25 октября Менжинского назначили комиссаром Петроградского военно-революционного комитета в Госбанке. Он прибыл в главную контору банка с требованием выдать новой власти десять миллионов рублей на текущие нужды. Служащие Госбанка большевиков не признали и высокомерно отказались выполнять приказы Совнаркома. Тогда банк заняли красногвардейцы, но денег им все равно не дали.

Ленин утвердил Менжинского в должности заместителя наркома финансов РСФСР: наркомом стал известный публицист Иван Иванович Скворцов-Степанов, вероятно, потому, что он перевел на русский язык «Капитал» Маркса.

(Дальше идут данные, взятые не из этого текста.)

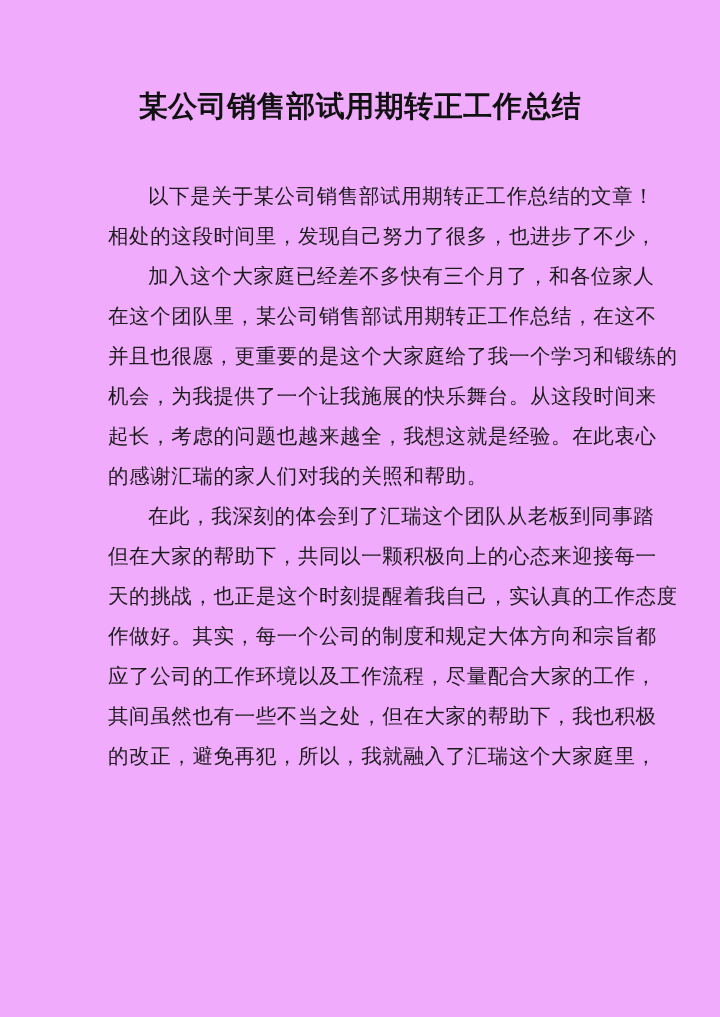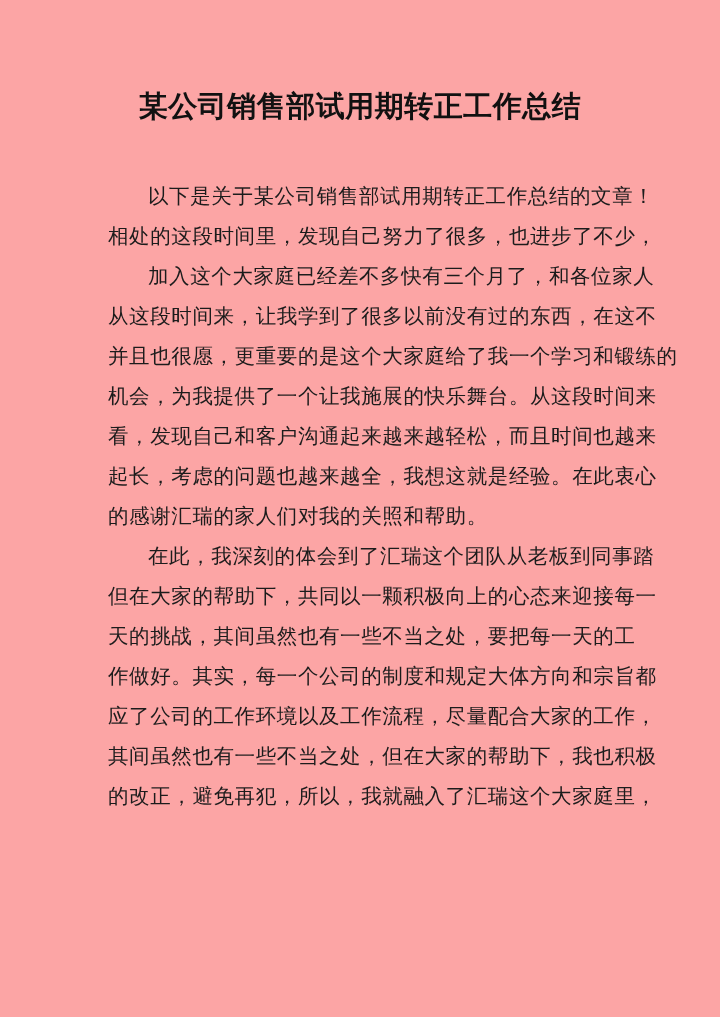"某公司销售部试用期转正工作总结" .page { background: #fca5a5 -> #f0abfc }
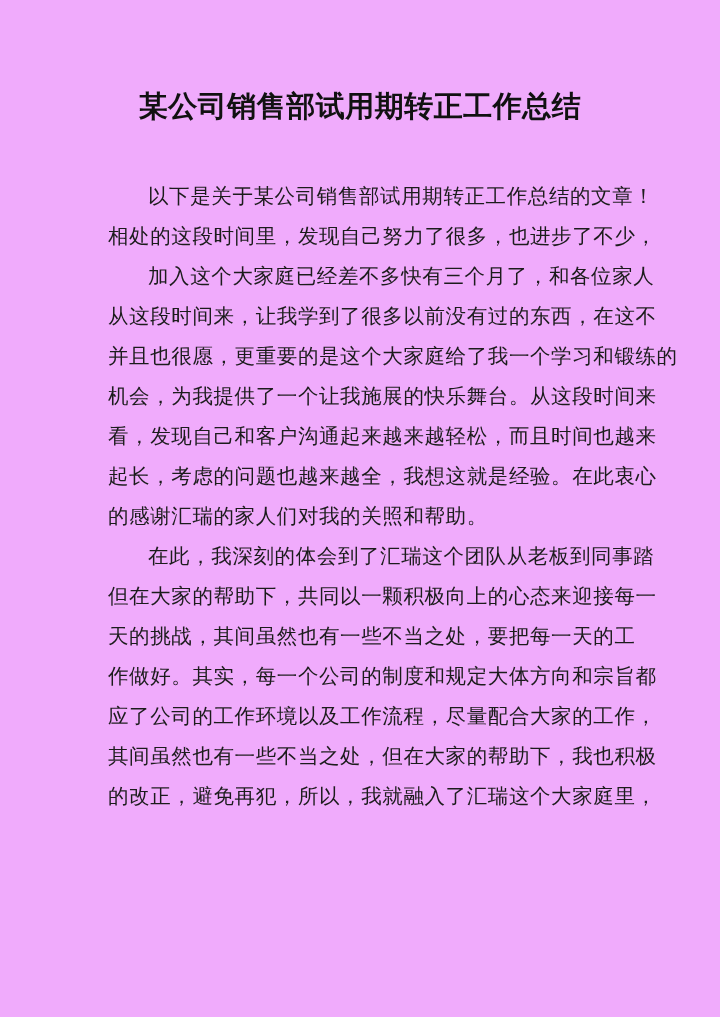"从这段时间来，让我学到了很多以前没有过的东西，在这不" div.line { text: 从这段时间来，让我学到了很多以前没有过的东西 -> 在这个团队里，某公司销售部试用期转正工作总结 }
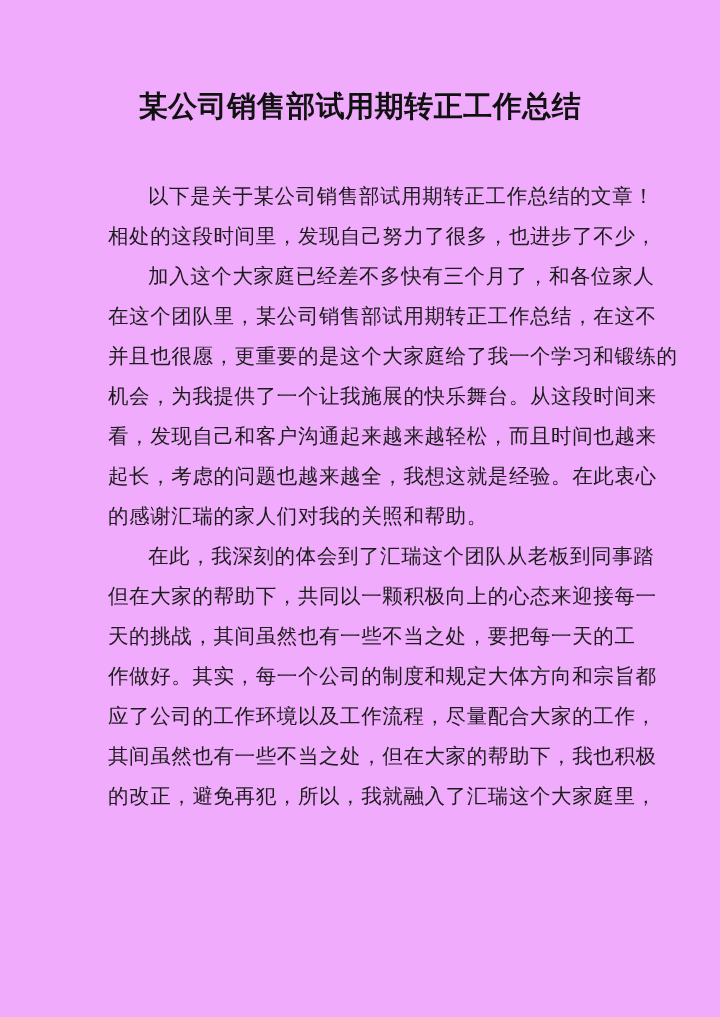"看，发现自己和客户沟通起来越来越轻松，而且时间也越来" div.line { html: <div>看，发现自己和客户沟通起来越来越轻松，而且时间也越来</div> -> none }
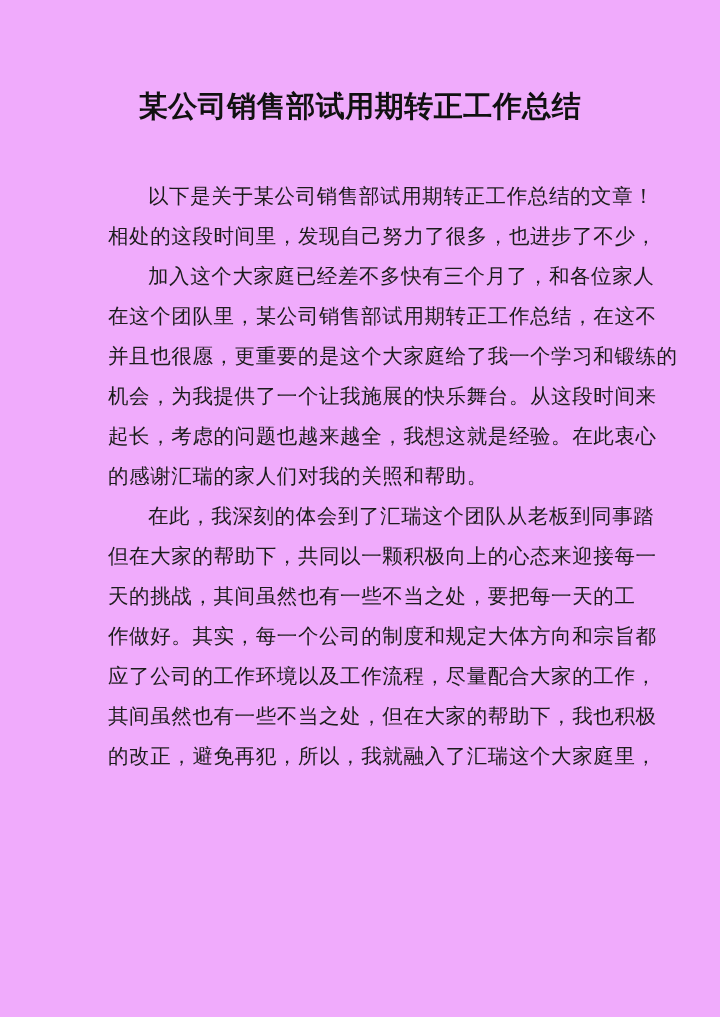"天的挑战，其间虽然也有一些不当之处，要把每一天的工" div.line { text: 其间虽然也有一些不当之处，要把每一天的工 -> 也正是这个时刻提醒着我自己，实认真的工作态度 }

Получив назначение в наркомат финансов, Менжинский, еще не подобрав ни одного сотрудника, лег спать на диване в Смольном, прикрепив над головой записку «Наркомфин».

Почему Ленин определил его по денежным делам? Может, он вспомнил, что Менжинский, находясь в эмиграции в Париже, нашел работу в банке? Теперь от него требовалось только одно – выбить из банков деньги.

В Смольном 8 ноября Менжинского увидел американец Джон Рид, описавший революцию во всех подробностях: «Наверху, в столовой, сидел, забившись в угол, человек в меховой папахе и в том самом костюме, в котором он… я хотел сказать, проспал ночь, но он провел ее без сна. Лицо его заросло трехдневной щетиной. Он нервно писал что-то на грязном конверте и в раздумье покусывал карандаш. То был комиссар финансов Менжинский, вся подготовка которого заключалась в том, что он когда-то служил конторщиком во французском банке».

Через несколько дней Менжинский дал короткое интервью Джону Риду:

«Без денег мы совершенно беспомощны. Необходимо платить жалованье железнодорожникам, почтовым и телеграфным служащим… Банки закрыты; главный ключ положения – Государственный банк – тоже не работает. Банковские служащие по всей России подкуплены и прекратили работу.

Но Ленин распорядился взорвать подвалы Государственного банка динамитом, а что до частных банков, то только что издан декрет, приказывающий им открыться завтра же, или мы откроем их сами!»

Вместе с Лениным Менжинский подписал «Постановление об открытии банков»:

«Рабочее и крестьянское правительство предписывает открыть завтра, 31 октября, банки в обычные часы… В случае если банки не будут открыты и деньги по чекам не будут выдаваться, все директора и члены правления банков будут арестованы, во все банки будут назначены комиссары временным заместителем народного комиссара по Министерству финансов, под контролем которого и будет производиться уплата по чекам, имеющим печать фабрично-заводского комитета».

Только 17 ноября Менжинскому удалось получить первые пять миллионов рублей для нужд Совнаркома, который принял решение вскрыть сейфы частных банков. В каждый из них был отправлен вооруженный отряд.

Совнарком объявил государственную монополию на банковское дело. Частные банки были национализированы и объединены вместе с Госбанком в единый Народный банк. Банковские акции аннулировались, а сделки по ним объявлялись незаконными. Со всем этим Менжинский справился за несколько месяцев. Но особого впечатления на Ленина не произвел и высокой должности не сохранил.

Это подтверждает и Троцкий в своих записках: в наркомате финансов Менжинский «не проявил никакой активности или проявил лишь настолько, чтобы обнаружить свою несостоятельность».

Правительство переехало в Москву, а Менжинский остался в Петрограде в роли члена президиума Петроградского совета и члена коллегии комиссариата юстиции Петроградской трудовой коммуны. Это было понижение.